___ INPUT MATERIAL ___
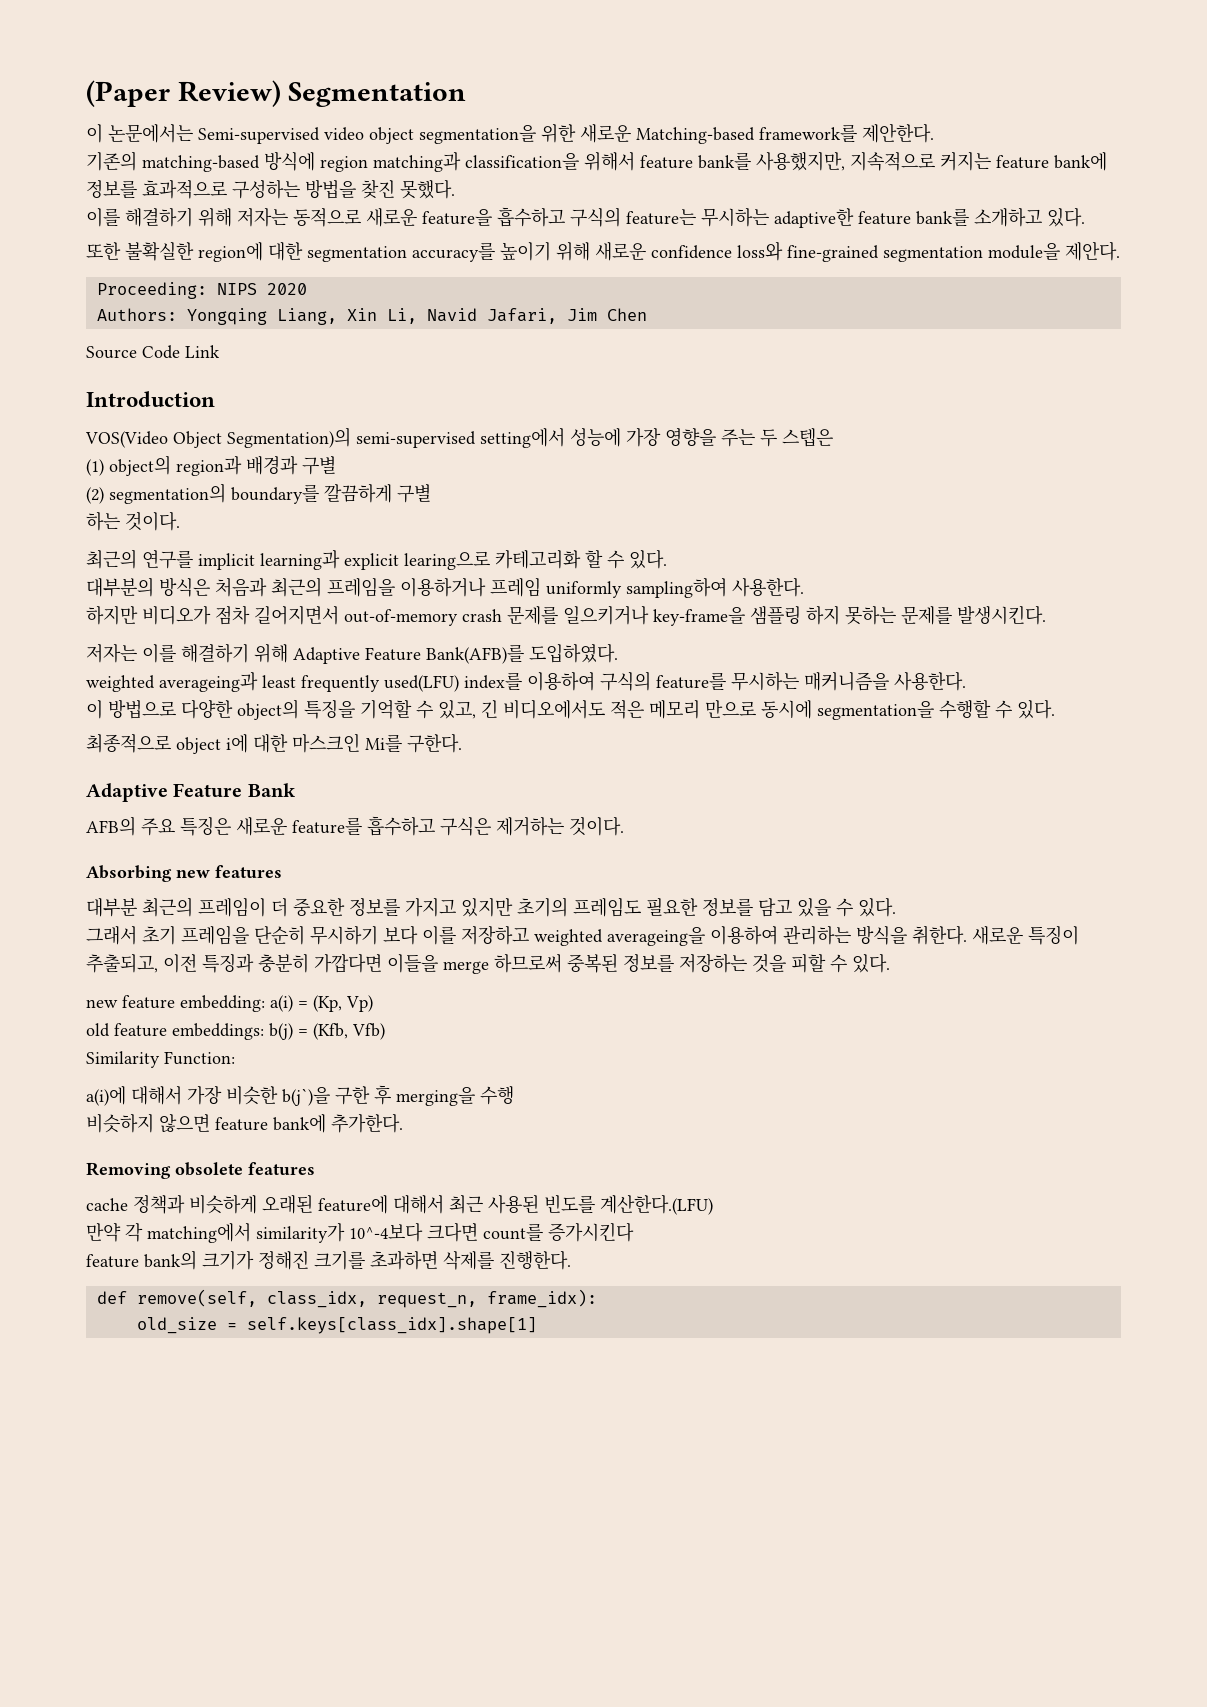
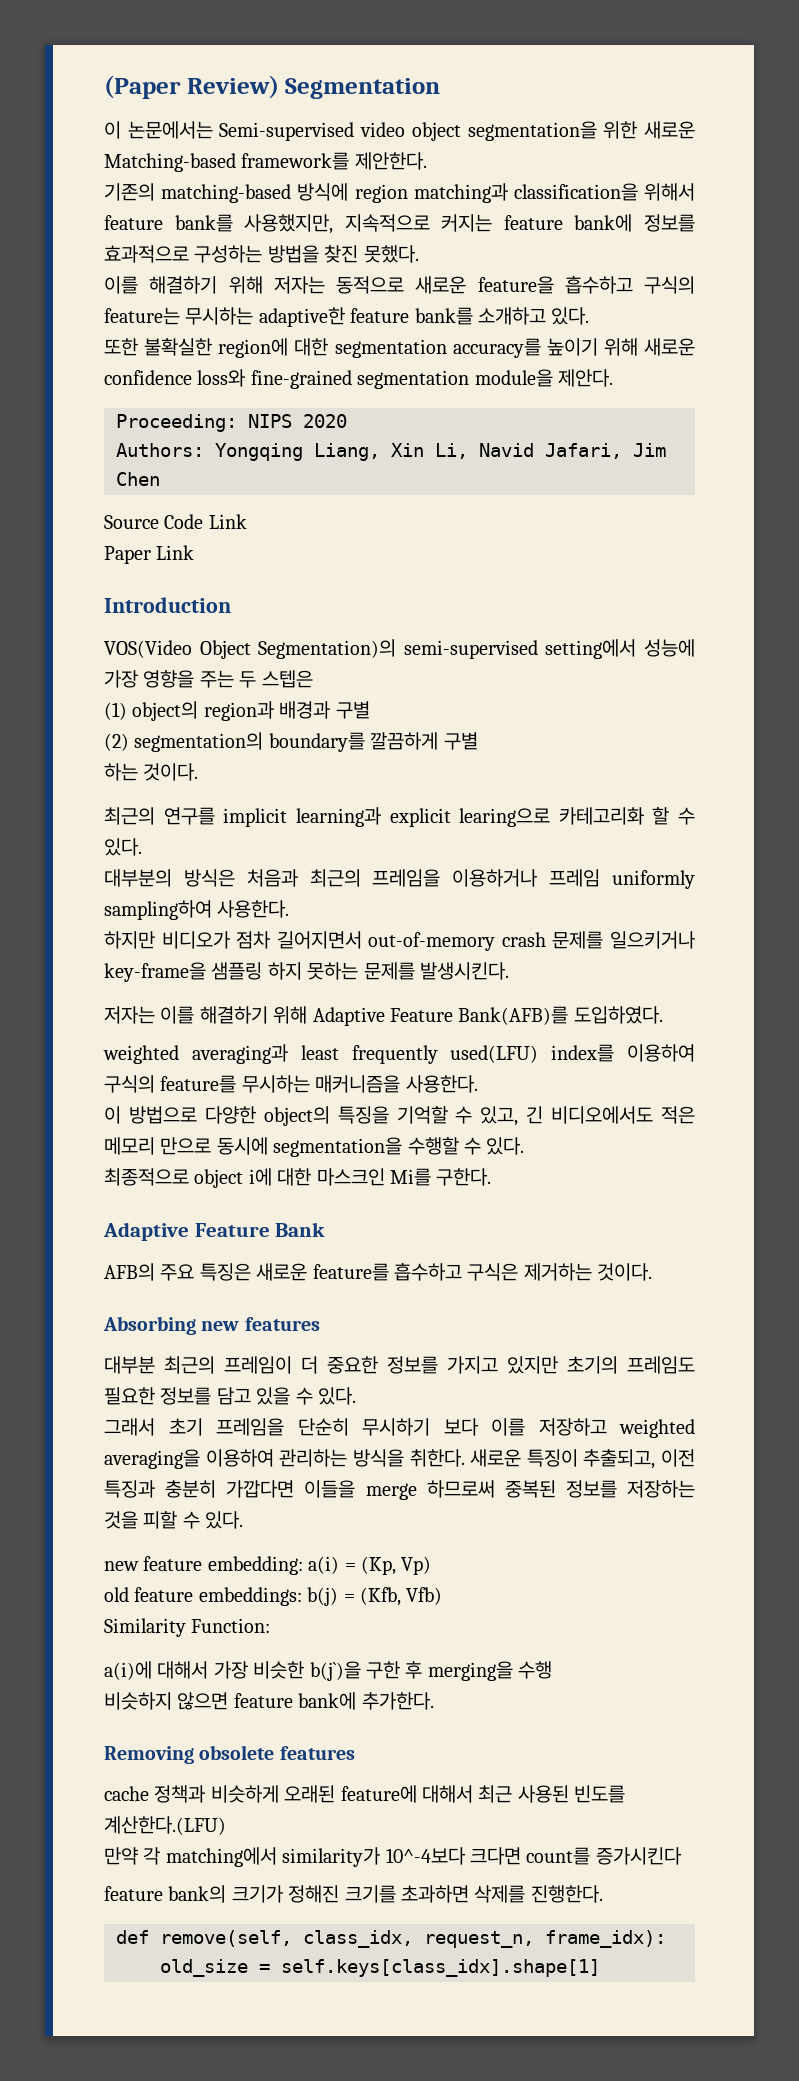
+ Paper Link
- weighted averageing과 least frequently used(LFU) index를 이용하여 구식의 feature를 무시하는 매커니즘을 사용한다.
+ weighted averaging과 least frequently used(LFU) index를 이용하여 구식의 feature를 무시하는 매커니즘을 사용한다.
- 그래서 초기 프레임을 단순히 무시하기 보다 이를 저장하고 weighted averageing을 이용하여 관리하는 방식을 취한다.
+ 그래서 초기 프레임을 단순히 무시하기 보다 이를 저장하고 weighted averaging을 이용하여 관리하는 방식을 취한다.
___
**ASSIGNMENT:**
Beginning at the line that contains "- 그래서 초기 프레임을", transcribe every line through the end of the material exactly, leaving out all earlier lines.

**RESULT OF THE EXERCISE:**
- 그래서 초기 프레임을 단순히 무시하기 보다 이를 저장하고 weighted averageing을 이용하여 관리하는 방식을 취한다.
+ 그래서 초기 프레임을 단순히 무시하기 보다 이를 저장하고 weighted averaging을 이용하여 관리하는 방식을 취한다.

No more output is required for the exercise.